La presenza del deserto sembra aver segnato alcuni tratti del carattere e del comportamento della popolazione araba e in particolare di quella nomade: un forte senso di appartenenza al proprio clan, un grande coraggio, un forte attaccamento alla libertà; accanto a questi tratti bisogna ricordare il vivissimo senso dell’ospitalità (per chi vive nel deserto, infatti, trovare rifugio e ospitalità). La donna, come spesso accade in condizioni di vita particolarmente ostili e dure, partecipava alla vita comunitaria in una posizione non molto dissimile da quella dell’uomo.

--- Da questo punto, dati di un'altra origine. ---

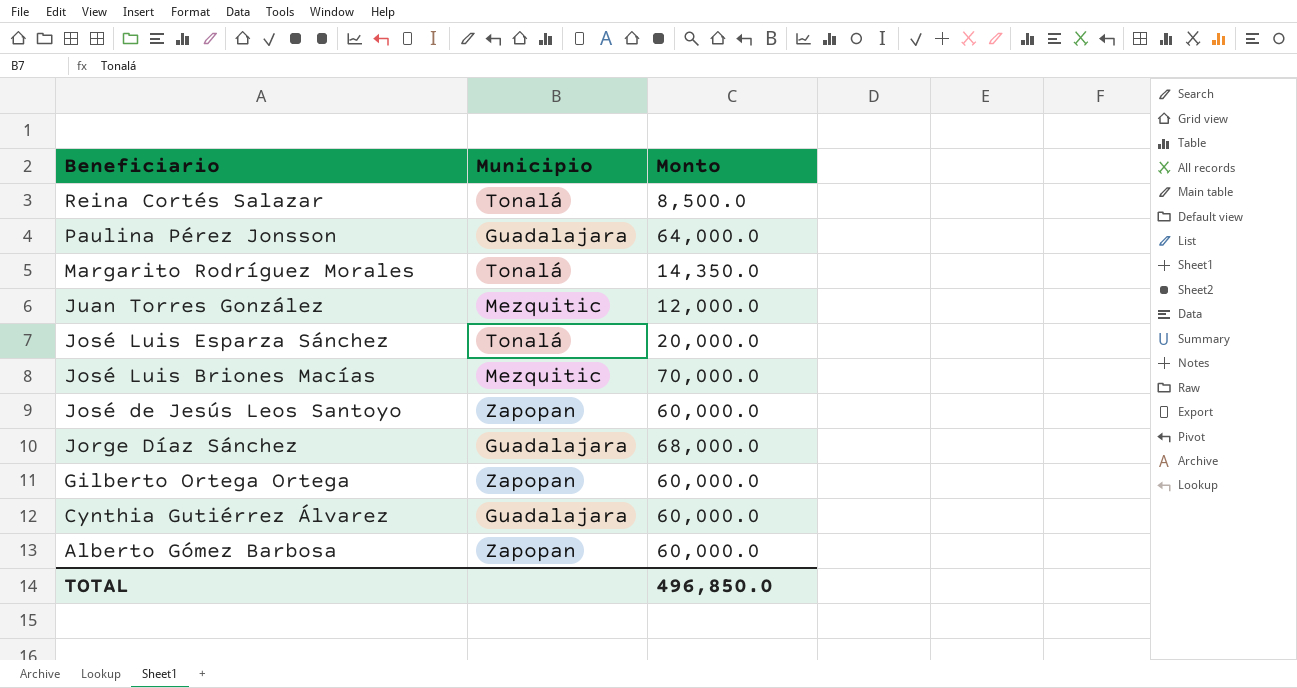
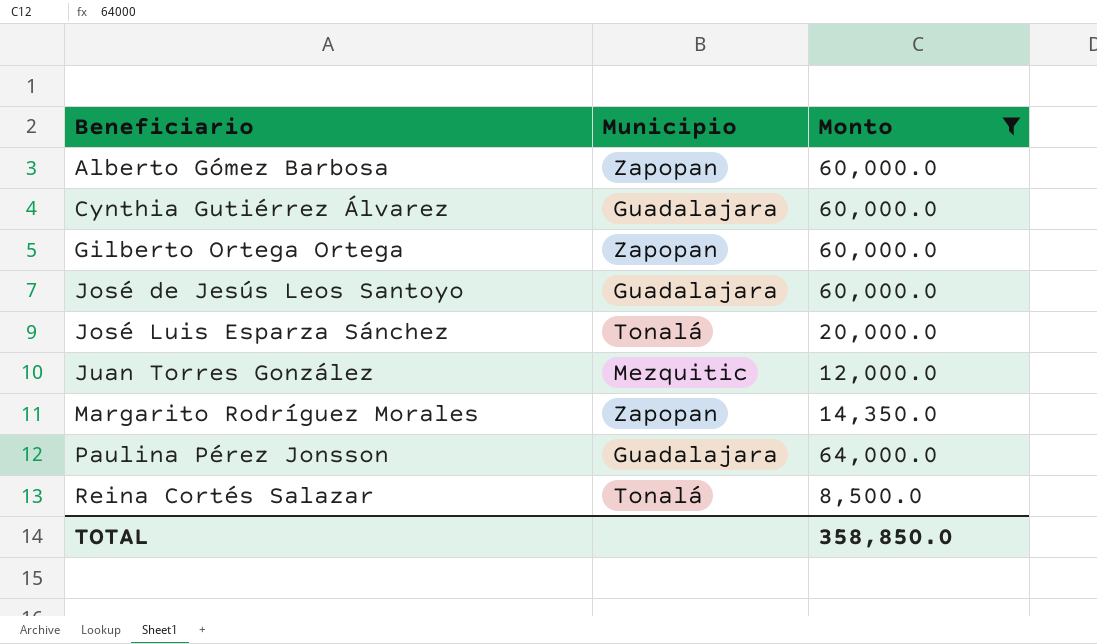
filter: none -> Monto <= 64,000.0
row order: Beneficiario descending -> Beneficiario ascending
José de Jesús Leos Santoyo | Municipio: Zapopan -> Guadalajara
Margarito Rodríguez Morales | Municipio: Tonalá -> Zapopan
TOTAL | Monto: 496,850.0 -> 358,850.0

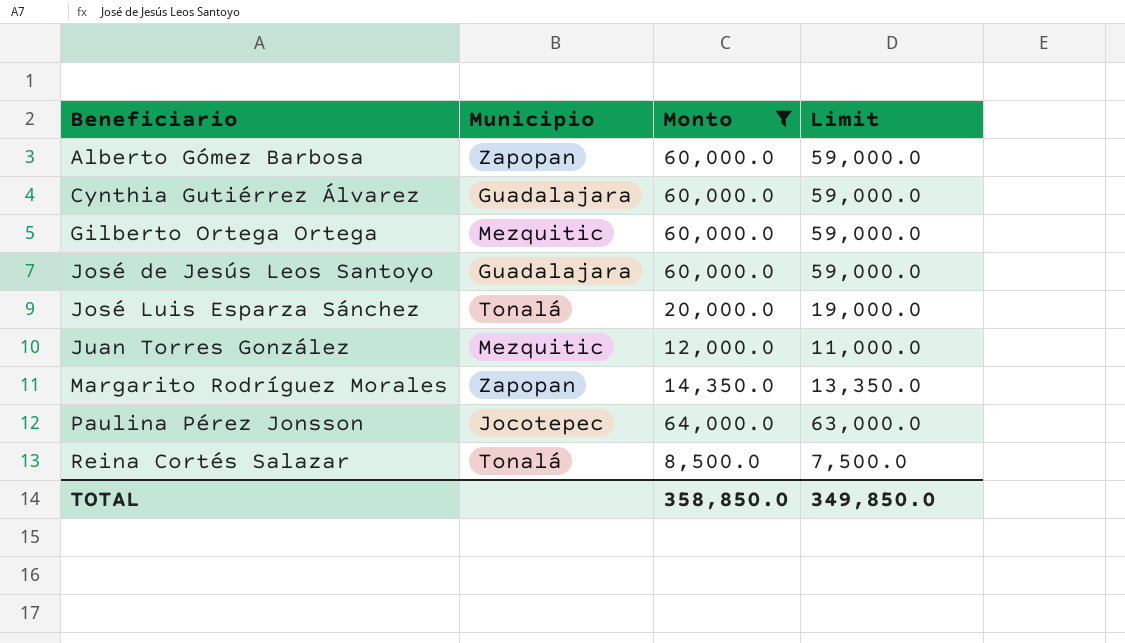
column Limit | formula: none -> [Monto] - 1000
Gilberto Ortega Ortega | Municipio: Zapopan -> Mezquitic
Paulina Pérez Jonsson | Municipio: Guadalajara -> Jocotepec

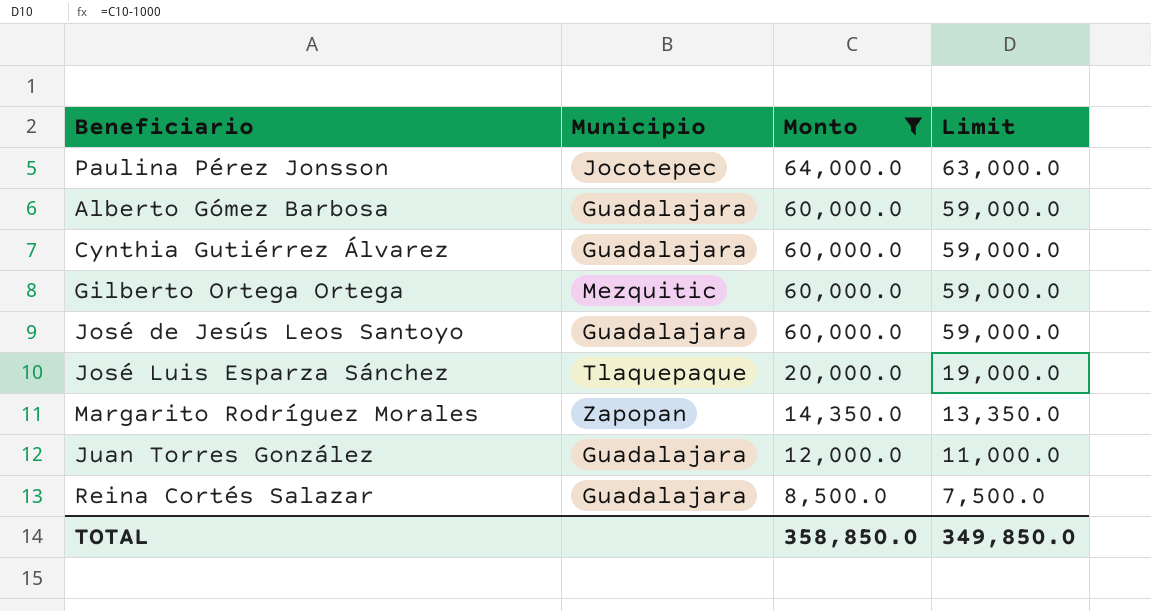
row order: Beneficiario ascending -> Monto descending
Alberto Gómez Barbosa | Municipio: Zapopan -> Guadalajara
José Luis Esparza Sánchez | Municipio: Tonalá -> Tlaquepaque
Juan Torres González | Municipio: Mezquitic -> Guadalajara
Reina Cortés Salazar | Municipio: Tonalá -> Guadalajara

Alla base dell’organizzazione sociale delle popolazioni nomadi vi era la tribù, a capo della quale veniva eletto uno “sceicco” (in arabo sayyid); lo sceicco, in realtà, deteneva poteri piuttosto limitati ( per esempio, non poteva emanare leggi). In tempo di guerra lo sceicco talvolta era sostituito nel ruolo di capotribù da un comandante militare (rais). La tribù era responsabile collettivamente degli atti di tutti coloro che ne facevano parte: così, se un suo membro commetteva un crimine, la responsabilità veniva condivisa dall’intero gruppo.

In questo modo tra le diverse tribù scoppiavano spesso vere e proprie guerre, anche perché il riscorso alla vendetta per rifarsi dei torti subiti (in particolare razzie o dispute per il controllo dei pascoli o delle sorgenti) era largamente diffuso.